▶ REQUIRED WORK
Each record should be copied exactly into the answer, and no picture should go with it.

• • • • • • •

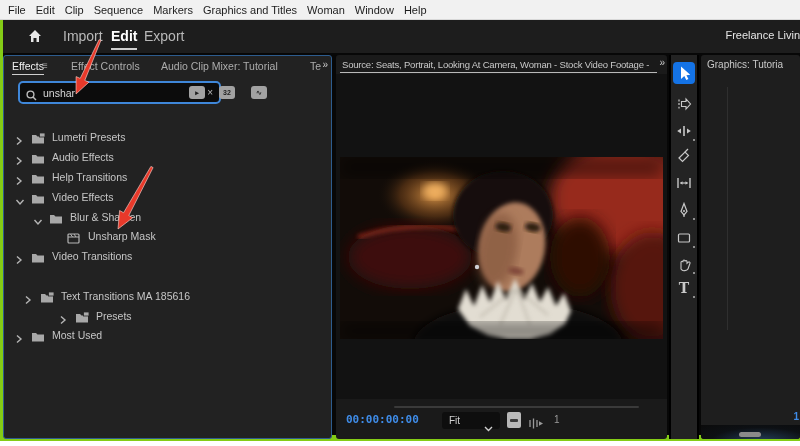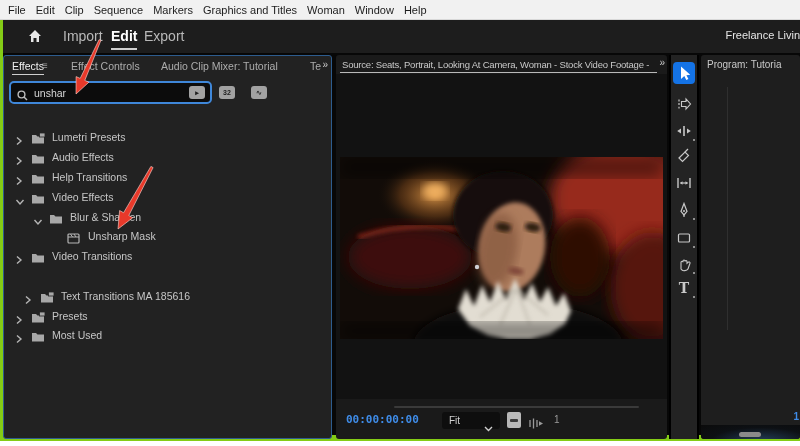--- a/index.html
+++ b/index.html
@@ -400,7 +400,7 @@
       </div>
 
     <div class="panel prog-panel">
-      <div class="prog-title">Program: Tutoria</div>
+      <div class="prog-title">Graphics: Tutoria</div>
       <div class="prog-vline"></div>
       <div class="prog-tc">1</div>
       <div class="prog-bottomstrip">

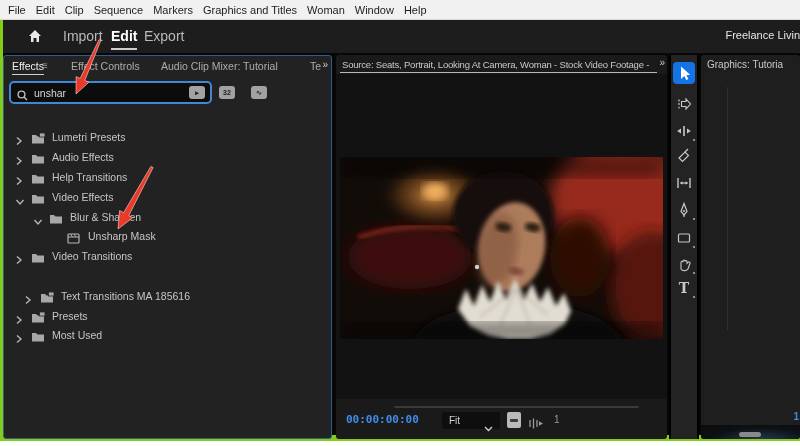--- a/index.html
+++ b/index.html
@@ -36,7 +36,7 @@
   .fx-tab.active::after { content:""; position:absolute; left:0; right:0; bottom:-3px; height:1px; background:#cfcfcf; }
   .fx-tab-menu { position:absolute; top:4px; font-size:10px; color:#9a9a9a; }
   .fx-overflow { position:absolute; right:4px; top:3px; font-size:10px; color:#cccccc; letter-spacing:-1px; }
-  .searchbox { position:absolute; left:5px; top:25px; width:203px; height:23px;
+  .searchbox { position:absolute; left:14px; top:25px; width:203px; height:23px;
                background:#0c0c0c; border:2px solid #3f87d9; border-radius:5px;
                display:flex; align-items:center; padding:0 6px; }
   .searchbox .mag { width:11px; height:11px; margin-right:6px; flex:0 0 auto; }

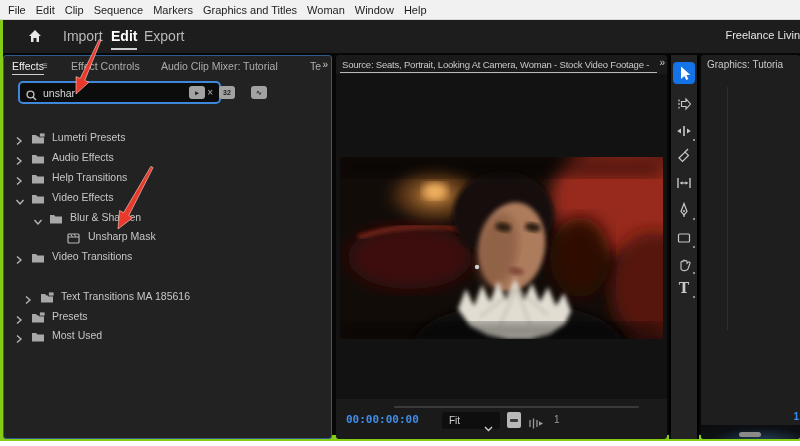--- a/index.html
+++ b/index.html
@@ -228,7 +228,7 @@
               </svg></span>
             <span class="tlabel">Text Transitions MA 185616</span>
           </div>
-          <div class="trow" style="top: 198px; padding-left: 11px;">
+          <div class="trow" style="top: 198px; padding-left: 11px; margin-left: 44px;">
             <span class="chev"><svg width="8" height="10" viewBox="0 0 8 10">
                 <polyline points="2,1.5 6,5 2,8.5" fill="none" stroke="#b5b5b5" stroke-width="1.4"></polyline>
               </svg></span>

• • • • • • •

▶ SOLUTION TO THIS EXERCISE
--- a/index.html
+++ b/index.html
@@ -400,7 +400,7 @@
       </div>
 
     <div class="panel prog-panel">
-      <div class="prog-title">Program: Tutoria</div>
+      <div class="prog-title">Graphics: Tutoria</div>
       <div class="prog-vline"></div>
       <div class="prog-tc">1</div>
       <div class="prog-bottomstrip">

--- a/index.html
+++ b/index.html
@@ -36,7 +36,7 @@
   .fx-tab.active::after { content:""; position:absolute; left:0; right:0; bottom:-3px; height:1px; background:#cfcfcf; }
   .fx-tab-menu { position:absolute; top:4px; font-size:10px; color:#9a9a9a; }
   .fx-overflow { position:absolute; right:4px; top:3px; font-size:10px; color:#cccccc; letter-spacing:-1px; }
-  .searchbox { position:absolute; left:5px; top:25px; width:203px; height:23px;
+  .searchbox { position:absolute; left:14px; top:25px; width:203px; height:23px;
                background:#0c0c0c; border:2px solid #3f87d9; border-radius:5px;
                display:flex; align-items:center; padding:0 6px; }
   .searchbox .mag { width:11px; height:11px; margin-right:6px; flex:0 0 auto; }

--- a/index.html
+++ b/index.html
@@ -228,7 +228,7 @@
               </svg></span>
             <span class="tlabel">Text Transitions MA 185616</span>
           </div>
-          <div class="trow" style="top: 198px; padding-left: 11px;">
+          <div class="trow" style="top: 198px; padding-left: 11px; margin-left: 44px;">
             <span class="chev"><svg width="8" height="10" viewBox="0 0 8 10">
                 <polyline points="2,1.5 6,5 2,8.5" fill="none" stroke="#b5b5b5" stroke-width="1.4"></polyline>
               </svg></span>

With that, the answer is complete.